2. Materials and Methods

2.1. Materials

Diglycidyl ether bisphenol A (DGEBA) was purchased from Macklin Reagent (Shanghai, China). Polyetheramine D230 was purchased from Ron Reagent (Shanghai, China). Porous anodic aluminum oxide (AAO) template obtained from Shenzhen Topfoison Membrane Technology Co., Ltd. (Shenzhen, China). Copper chloride, hydrochloric acid, sodium hydroxide, ethyl acetate, and anhydrous ethanol were purchased from Fuchen Chemical (Tianjin, China). S. aureus (ATCC6538) and E. coli (CMCC44102) were purchased from Beijing Baiouweibo Biotechnology Co. (Beijing, China). Bacterial live-dead staining kit (SYTO9/PI) was purchased from Thermo Fisher Reagent (Shanghai, China). L929 mouse fibroblasts were purchased from Prosperity Biologicals (Wuhan, China). Cell proliferation and toxicity assay kit (CCK-8 kit) and Calcein acetylmethyl acetate/propidium iodide (Calcein-AM/PI) double stain were purchased from Biyuntian Biologicals (Shanghai, China).

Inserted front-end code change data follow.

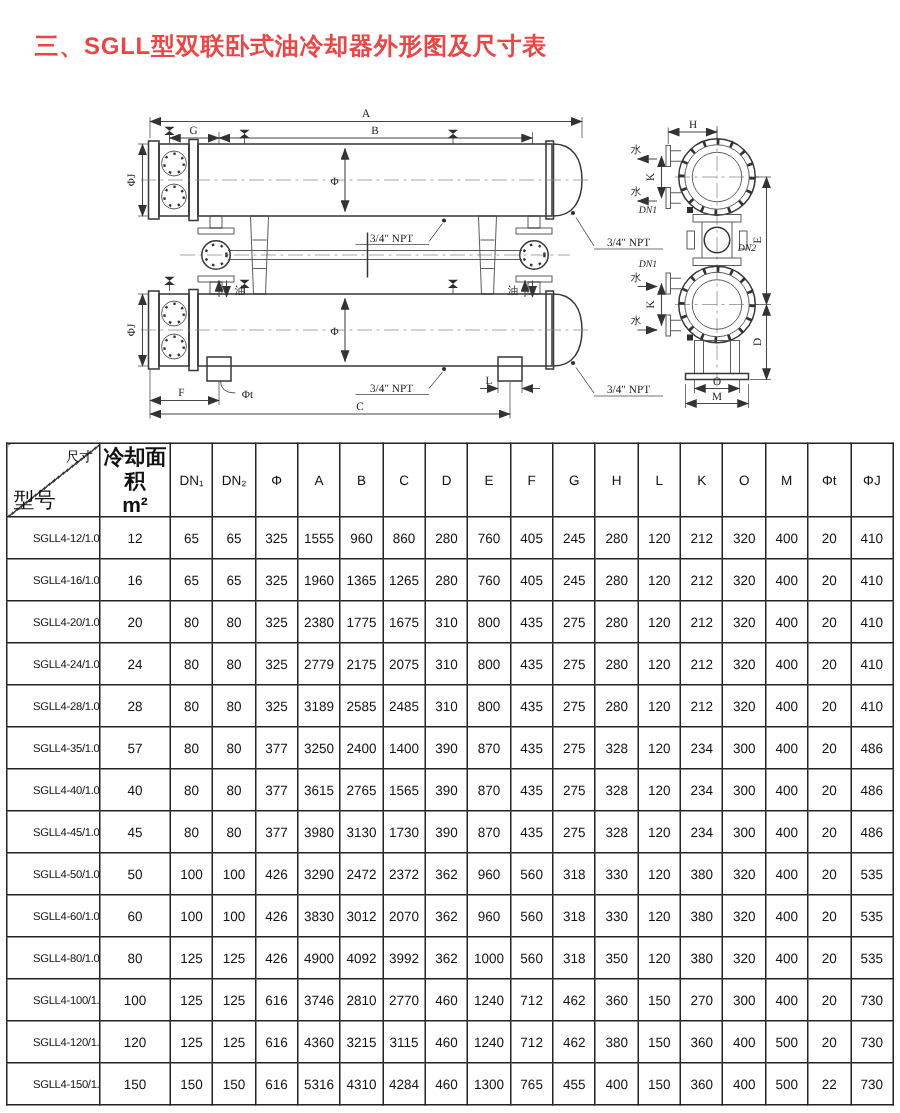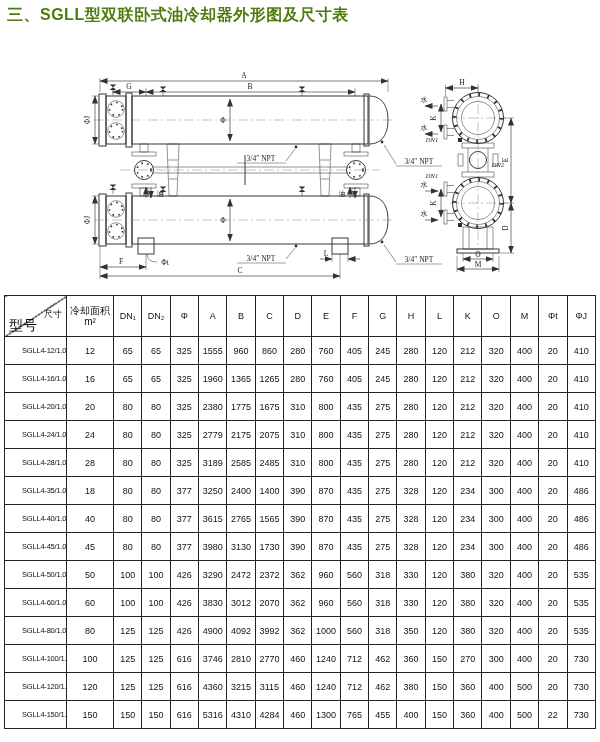"三、SGLL型双联卧式油冷却器外形图及尺寸表" .title { color: #4d7c0f -> #ef4444; margin: 0 -> 16px }
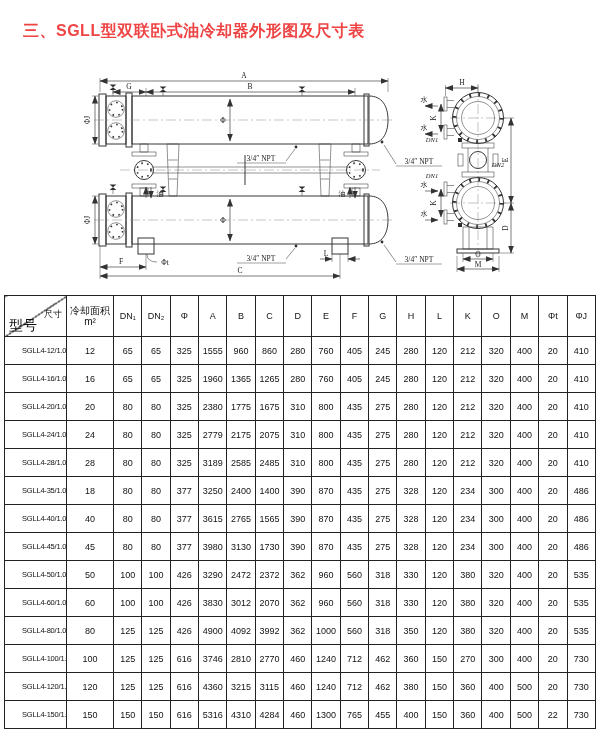"尺寸" th.corner .c-top { margin-top: 10px -> none }
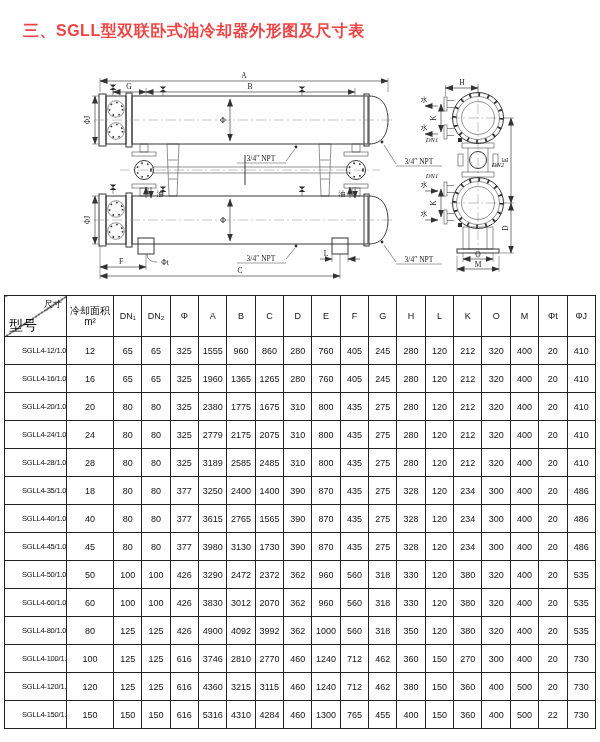"冷却面积" th.area-h span { font-size: 10px -> 14px; font-weight: none -> bold }
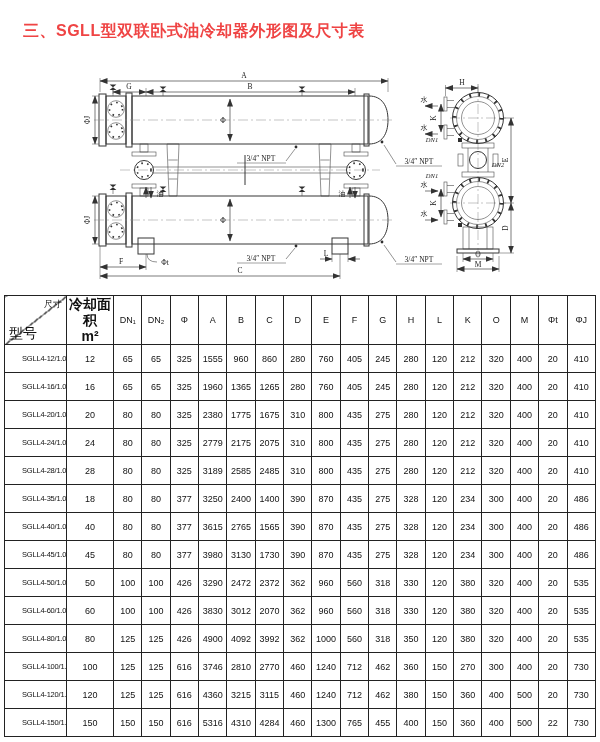"18" td { text: 18 -> 57 }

2.2. Bionanostructure Preparation Process

The article employed a template-assisted method to prepare three different featured nanostructures mimicking cicada wings (Scheme 1a), with a smooth plane as a control. The preparation process is illustrated in Scheme 1b. The approach referenced Liu et al.’s method [47]. Initially, 2 g of DGEBA and 1 g of polyether amine D230 were dissolved in 2.5 mL of ethyl acetate, followed by thorough stirring to obtain a homogeneous precursor solution. The AAO template surface was treated using a plasma cleaner for 2 min to increase surface hydrophilicity. The AAO template was then cut into a 10 mm × 10 mm size and placed in a mold with grooves. Subsequently, the precursor solution was poured onto the surface of the AAO template, followed by repeated vacuum deaeration and air release treatments at room temperature. Vacuum deaeration aims to fully remove air from the pores, while air release treatment helps the solution to better penetrate into the template pores by utilizing pressure differences. The sample was then precured at 60 °C for 6 h to avoid the generation of surface bubbles, followed by complete curing at 80 °C for 8 h. The template was then etched by immersing the sample in a mixed solution of 10 wt% CuCl2 and 0.1 M HCl, a process during which hydrogen gas is generated vigorously. The etching process continued until no bubbles were produced, indicating the complete removal of the aluminum substrate. Subsequently, the sample was immersed in a 10 wt% NaOH solution for 1 h to etch the porous aluminum oxide layer, exposing the nanostructures completely. Finally, the sample was thoroughly rinsed with deionized water and then dried in a freeze dryer. To exclude the influence of chemical processes on subsequent experiments, the plane control samples underwent the same chemical treatment process.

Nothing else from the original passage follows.